All drying surpasses the 160F USDA standard for sterilization. Shrink wrapping of bundles is done with a WOOD-PAKerTM from B&B Manufacturing in Olean, N.Y.

This year, CMF introduced a new option for customers that want containment for a relatively large load. The CMF Pack-a-Rack is now at some 200 units in place at customer sites. The steel mesh, four-foot cube is collapsible when empty. Each rack holds one-third of a full cord (one rick). Customers have responded positively. ‘They love it,” said Brandon. Commercial establishments particularly like the tidiness the structure affords them.

Customers are the highest priority. “The customer is always right,” said Brandon. “We always take care of our customers.”

CMF is involved with the Save the Forest Foundation. It also is engaged with the community in any number of ways. “We work with wood turners,” said Brandon, citing one example. They come to the CMF site to “go through logs” and “look for a perfect piece of wood.”

For his part, Brandon can easily single out the one thing he most enjoys about his day. “I like working around machines,” he said. He often runs the Multitek 2040. Also running the Multitek is Rick Riley, who manages the log yard area of CMF.

Six months ago, Brandon hired Ron Palmer to oversee the “front shop” operations, or those dealing with such things as parts preparation of firewood for delivery to customers. It’s a strong team, said Brandon. Shanda Lucas, CMF’s adminstrator, answers phones, plans delivery schedules and handles most customer communications.

As for free-time activities, right now free time is not really part of the equation. Brandon is aiming to grow the business, seeing the opportunity to increase production by adding a second Multitek soon. The next Multitek Brandon purchases will absolutely have the 16-way splitting head; that system pays for itself in labor savings very quickly.
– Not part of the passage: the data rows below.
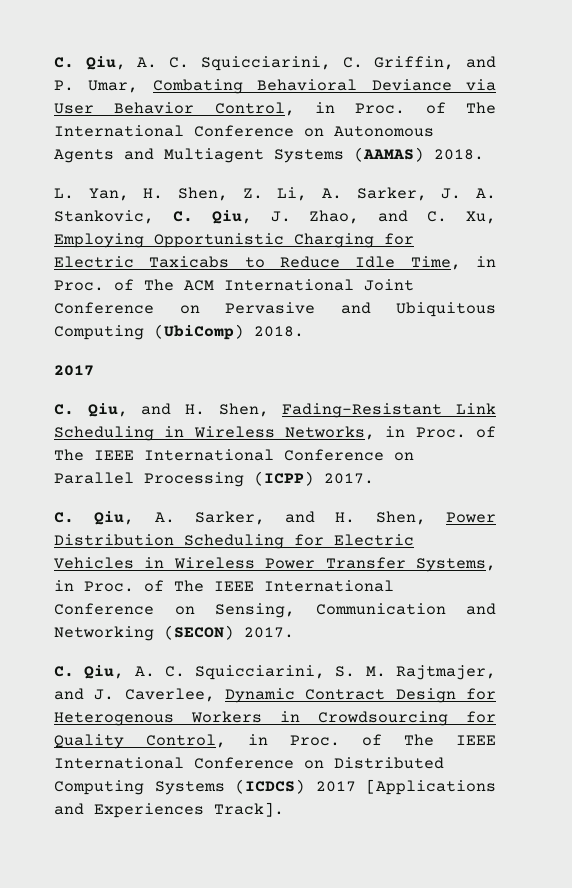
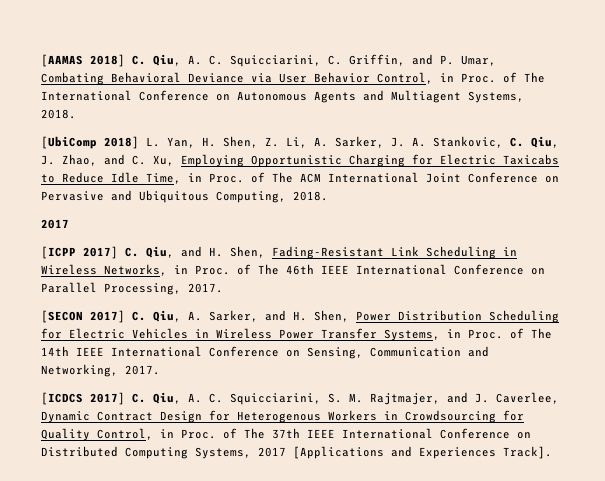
(54, 62) none -> [41,54,125,67] [AAMAS 2018]
[274,147,484,163] Systems (AAMAS) 2018. // -> [468,91,524,103] [41,109,76,119] [41,136,139,149] Systems, 2018. // [UbiComp 2018]
[54,324,244,340] Computing (UbiComp) -> [216,191,286,203] Computing,
(94, 370) none -> [41,246,118,259] [ICPP 2017]
(84, 455) none -> [286,264,314,275] 46th
[144,471,374,487] Processing (ICPP) 2017. // -> [104,283,223,295] [41,310,125,323] Processing, 2017. // [SECON 2017]
(204, 586) none -> [41,346,69,356] 14th
[54,625,294,641] Networking (SECON) 2017. // -> [41,364,160,377] [41,392,125,405] Networking, 2017. // [ICDCS 2017]
(434, 740) none -> [272,428,300,439] 37th
[154,779,305,795] Systems (ICDCS) -> [195,447,251,459] Systems,

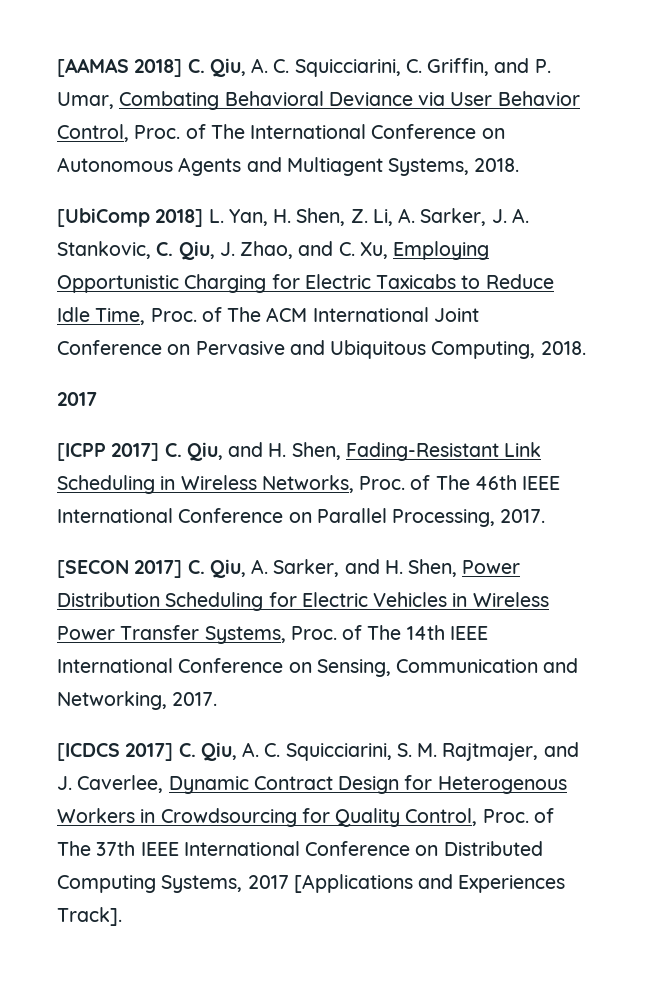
[440,73,454,82] in -> (129, 133) none
[188,173,202,182] in -> (146, 316) none
[174,265,188,274] in -> (354, 484) none
[447,329,461,338] in -> (286, 635) none
[160,429,174,438] in -> (478, 817) none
The Okatie home of Carolina Morning Firewood is part of the Greater Bluffton area in Beaufort County, S.C. Fast-growing Bluffton in the southeast part of the state has a population of approximately 13,000 and is the gateway to Hilton Head Island.

Brandon attended Dickinson College in Carlisle, Pa. He brought some experience with tree cutting to his business. “I helped in the tree business [of a friend], Arbor Nature Tree Service – hand sawing,” he said “We used Stihl 880s.” And he once thought of starting a logging business. But he sees the firewood niche as a good fit and a business with a lot of potential.

Focus is important. It is something Brandon learned from his father, a certified public accountant and a source of good business advice. (On the reciprocal side, Brandon’s father sometimes runs the Multitek 2040.)

When a broker approached Brandon about shipping firewood bundles to the Middle East, Brandon realized it would be complicated – there are 15 forms or so, but it was also a tremendous opportunity. And he seized it.

Every change made at CMF is geared toward one overarching goal, said Brandon. That is “to make a better product,” or one that will be a strong competitor among similar products in the marketplace.